Overland transportation was key to the origins and development of Topeka. When Kansas Territory opened for settlement in 1854, the banks of the Kansas River attracted permanent residents some sixty miles above its mouth. There a military road connecting Fort Leavenworth and the Santa Fe Trail crossed the Oregon Trail. But more than geography explained the city's development. The nine men who jointly founded Topeka on December 5, 1854, shared a desire to profit from town-lot speculation and a bias against slavery spreading to the Central Great Plains. As a result, Topeka came to represent the free-state side in the violence that made "Bleeding Kansas" the prologue to the Civil War.

After territorial fights over slavery were resolved in Topeka's favor, civic leaders made the city a political center, both as a county seat and the new capital, when Kansas gained statehood early in 1861. They also worked to make their frontier village a commercial center by tapping into the national expansion of railroads. The first Union Pacific train reached Topeka on New Year's Day, 1866. Subsequently, Cyrus K. Holliday, an original town founder, organized the Atchison, Topeka, and Santa Fe Railroad in 1868 and began laying tracks to the southwest, ultimately extending the city's connections to the Pacific.

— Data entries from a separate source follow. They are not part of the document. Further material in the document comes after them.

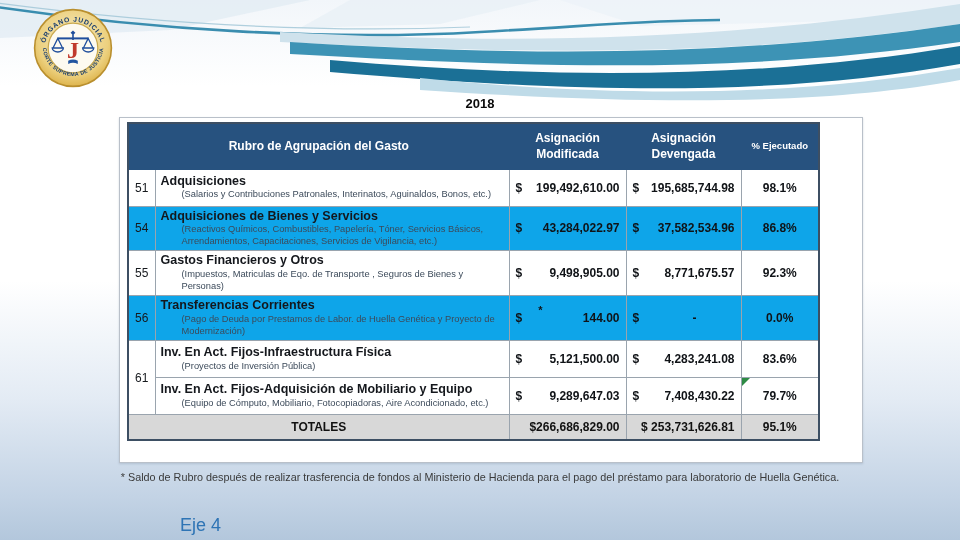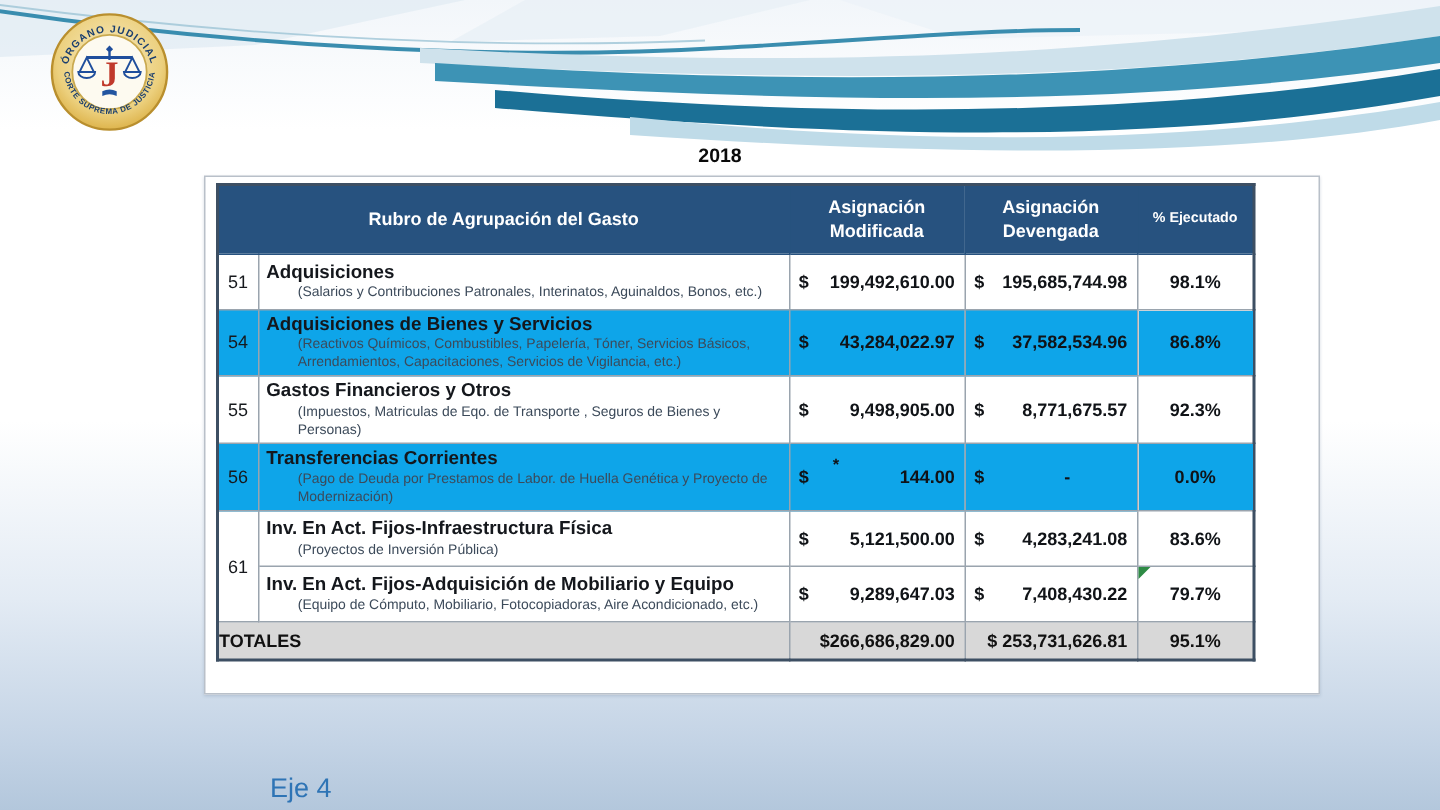"Rubro de Agrupación del Gasto" .panel { left: 136px -> 119px }
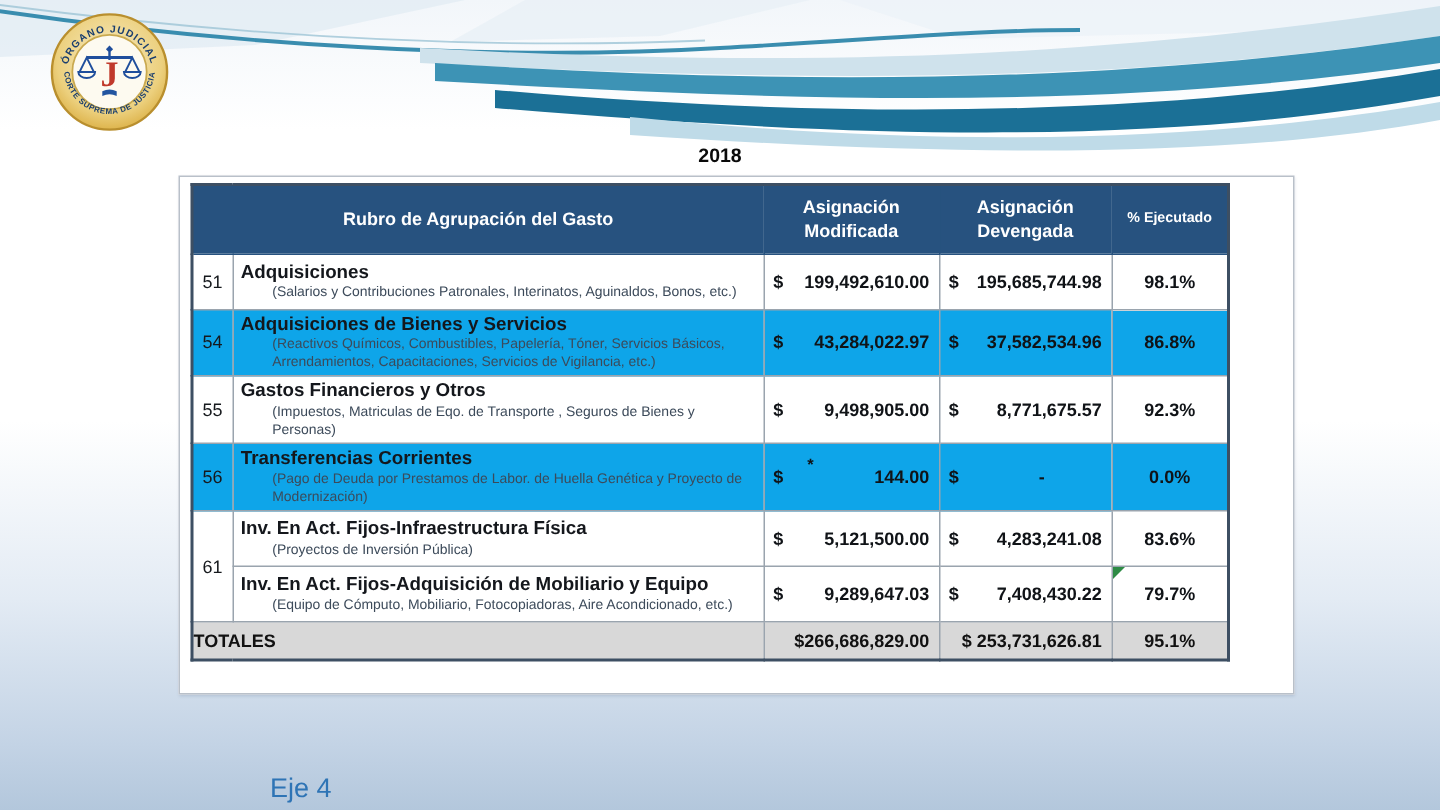"TOTALES" tfoot td.t-label { text-align: left -> center }
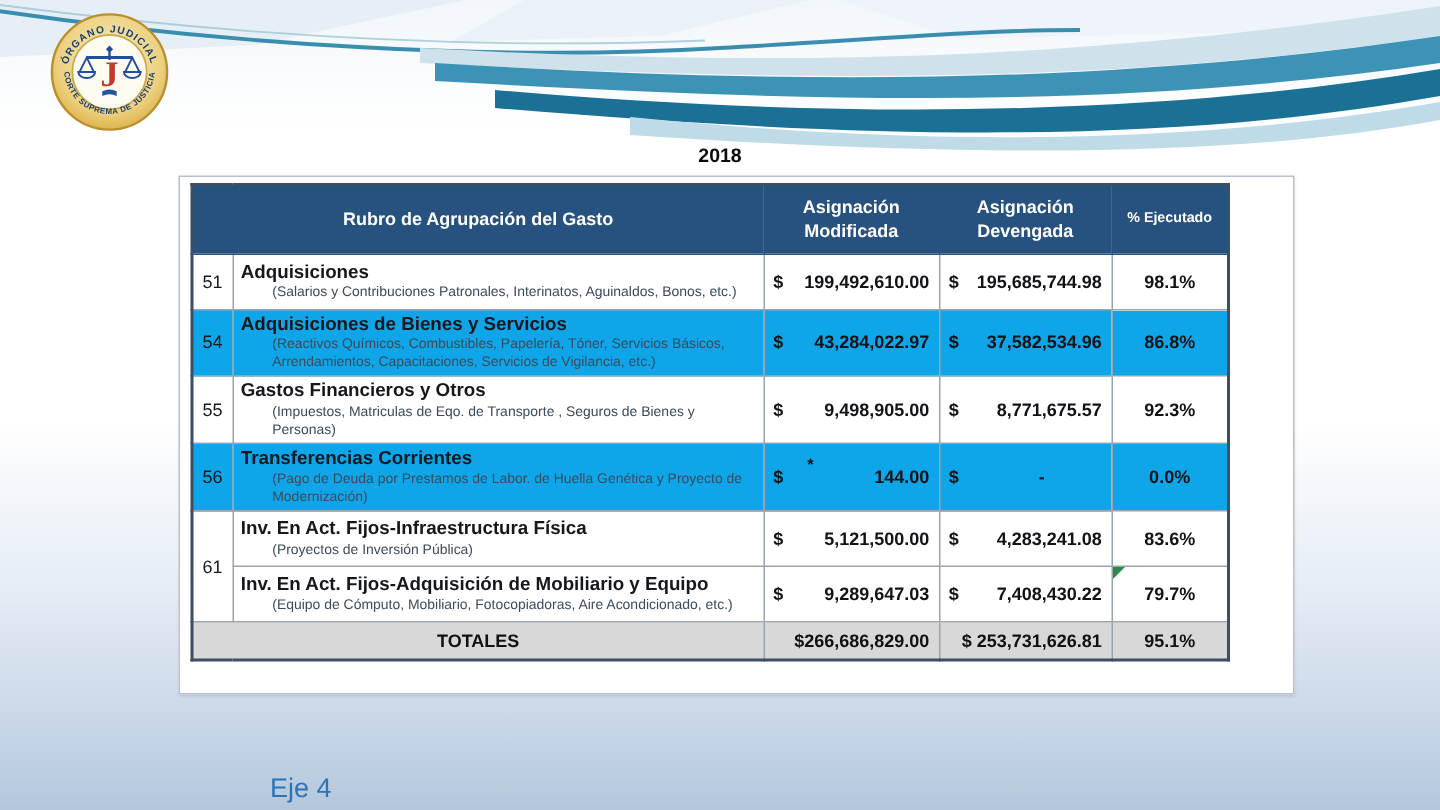"* Saldo de Rubro después" div.footnote { html: none -> <div>* Saldo de Rubro después de realizar trasferencia de fondos al Ministerio de Hacienda para el pago del préstamo para laboratorio de Huella Genética.</div> }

Jobs created by processing regional agricultural products such as meatpacking and flour milling as well as building and repairing rail rolling stock stimulated population growth. Two additional railroads, the Rock Island and the Missouri Pacific, arrived in the 1880s. With the influx of German immigrants from Russia and Freedmen fleeing worsening conditions in the South, Topeka became an economically dynamic and ethnically diverse city.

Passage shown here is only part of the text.